The Houston Chronicle deserves credit for breaking the original story, but as you may have noticed it took only hours for two skillful bloggers, SSFC and Bennett, to push it much farther. The blogosphere is proving itself extremely powerful in shedding a quick and bright light on some of the darker corners of the legal system.

Sliding down stair railing while drunk

“One may sympathize with the family of Todd Jette, who was killed in an unsuccessful attempt to slide down a stair railing at Adobe Gila’s Bar and Grill in Dayton, Ohio. … One has less sympathy for the lawyers who have just filed suit on behalf of Jette’s estate, arguing that the restaurant was negligent for failing to save Jette from himself.” (Social Services for Feral Children, Dec. 9; “Greene restaurant facing lawsuit”, WHIO, Dec. 9; Kelli Wynn, Dayton Daily News, Dec. 13, 2006).
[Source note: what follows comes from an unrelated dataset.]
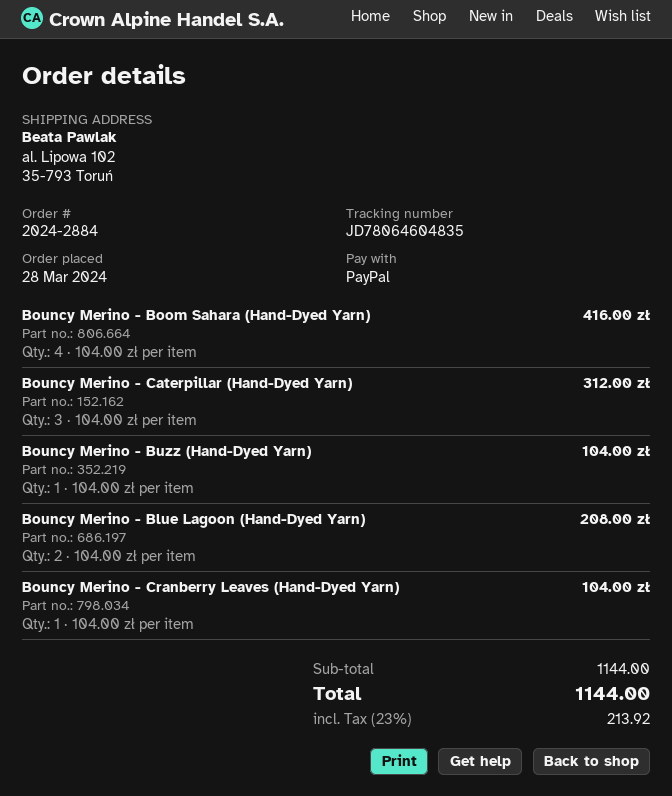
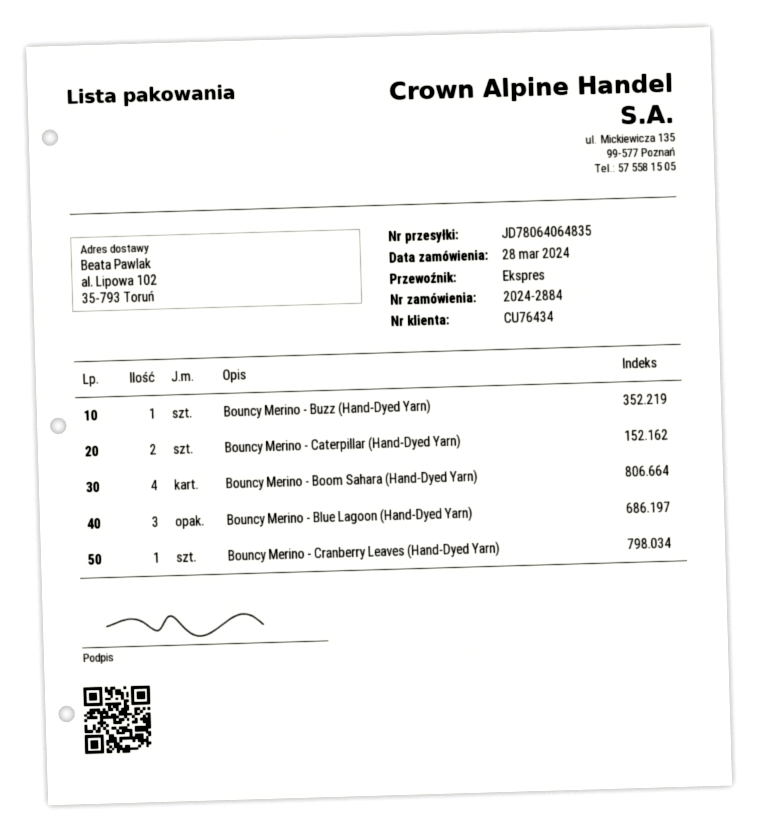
tracking number: JD78064604835 -> JD78064064835
Bouncy Merino - Caterpillar (Hand-Dyed Yarn): 3 -> 2
Bouncy Merino - Blue Lagoon (Hand-Dyed Yarn): 2 -> 3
“He’s not a klutz”: $4.5 million for NYC cop shot in tippy chair

A Brooklyn jury has awarded $4,548,000 to Anderson Alexander, a former New York City police detective injured when the office chair he was sitting on tipped over and he shot himself in the knee with a 9 mm Smith & Wesson he was holding.

“This case is not about him shooting himself,” Alexander’s lawyer Matthew Maiorana told the Daily News. “This case is about a broken chair and an unsafe workplace.”…

Alexander, 49, who retired on a three-quarters-pay disability pension, moved to South Carolina, where he works as a sheriff’s deputy.

(Scott Shifrel, “Ex-city cop wins huge award after chair he sat in broke, sending bullet into his knee”, New York Daily News, Nov. 26).